### WORK REQUEST
Line by line, print the records exactly.
* * * * * * * * *
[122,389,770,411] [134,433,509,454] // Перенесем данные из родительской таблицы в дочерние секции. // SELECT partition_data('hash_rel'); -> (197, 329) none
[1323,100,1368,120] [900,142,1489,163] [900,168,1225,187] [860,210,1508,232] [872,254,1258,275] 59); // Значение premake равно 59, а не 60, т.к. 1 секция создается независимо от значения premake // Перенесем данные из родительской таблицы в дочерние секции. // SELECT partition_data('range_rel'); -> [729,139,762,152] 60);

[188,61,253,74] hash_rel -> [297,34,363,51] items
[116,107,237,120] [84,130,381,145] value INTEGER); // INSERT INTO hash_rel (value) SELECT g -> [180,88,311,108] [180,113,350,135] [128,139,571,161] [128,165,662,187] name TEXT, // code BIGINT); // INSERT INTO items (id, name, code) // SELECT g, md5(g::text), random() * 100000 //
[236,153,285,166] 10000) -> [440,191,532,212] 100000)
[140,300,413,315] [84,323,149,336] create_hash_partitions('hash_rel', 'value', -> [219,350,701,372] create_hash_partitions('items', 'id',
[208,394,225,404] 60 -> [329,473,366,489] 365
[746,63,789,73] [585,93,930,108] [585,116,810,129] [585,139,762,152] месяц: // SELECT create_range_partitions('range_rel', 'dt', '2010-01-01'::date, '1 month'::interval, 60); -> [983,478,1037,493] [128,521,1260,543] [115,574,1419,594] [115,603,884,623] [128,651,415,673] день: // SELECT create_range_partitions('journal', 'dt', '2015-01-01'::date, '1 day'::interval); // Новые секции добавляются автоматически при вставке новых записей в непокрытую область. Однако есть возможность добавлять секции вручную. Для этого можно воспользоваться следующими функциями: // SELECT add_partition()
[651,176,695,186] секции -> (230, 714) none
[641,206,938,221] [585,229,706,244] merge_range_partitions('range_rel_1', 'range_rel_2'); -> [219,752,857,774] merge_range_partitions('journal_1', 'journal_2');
* * * * * * * * *
### SOLVED EXERCISE
[122,389,770,411] [134,433,509,454] // Перенесем данные из родительской таблицы в дочерние секции. // SELECT partition_data('hash_rel'); -> (197, 329) none
[1323,100,1368,120] [900,142,1489,163] [900,168,1225,187] [860,210,1508,232] [872,254,1258,275] 59); // Значение premake равно 59, а не 60, т.к. 1 секция создается независимо от значения premake // Перенесем данные из родительской таблицы в дочерние секции. // SELECT partition_data('range_rel'); -> [729,139,762,152] 60);

[188,61,253,74] hash_rel -> [297,34,363,51] items
[116,107,237,120] [84,130,381,145] value INTEGER); // INSERT INTO hash_rel (value) SELECT g -> [180,88,311,108] [180,113,350,135] [128,139,571,161] [128,165,662,187] name TEXT, // code BIGINT); // INSERT INTO items (id, name, code) // SELECT g, md5(g::text), random() * 100000 //
[236,153,285,166] 10000) -> [440,191,532,212] 100000)
[140,300,413,315] [84,323,149,336] create_hash_partitions('hash_rel', 'value', -> [219,350,701,372] create_hash_partitions('items', 'id',
[208,394,225,404] 60 -> [329,473,366,489] 365
[746,63,789,73] [585,93,930,108] [585,116,810,129] [585,139,762,152] месяц: // SELECT create_range_partitions('range_rel', 'dt', '2010-01-01'::date, '1 month'::interval, 60); -> [983,478,1037,493] [128,521,1260,543] [115,574,1419,594] [115,603,884,623] [128,651,415,673] день: // SELECT create_range_partitions('journal', 'dt', '2015-01-01'::date, '1 day'::interval); // Новые секции добавляются автоматически при вставке новых записей в непокрытую область. Однако есть возможность добавлять секции вручную. Для этого можно воспользоваться следующими функциями: // SELECT add_partition()
[651,176,695,186] секции -> (230, 714) none
[641,206,938,221] [585,229,706,244] merge_range_partitions('range_rel_1', 'range_rel_2'); -> [219,752,857,774] merge_range_partitions('journal_1', 'journal_2');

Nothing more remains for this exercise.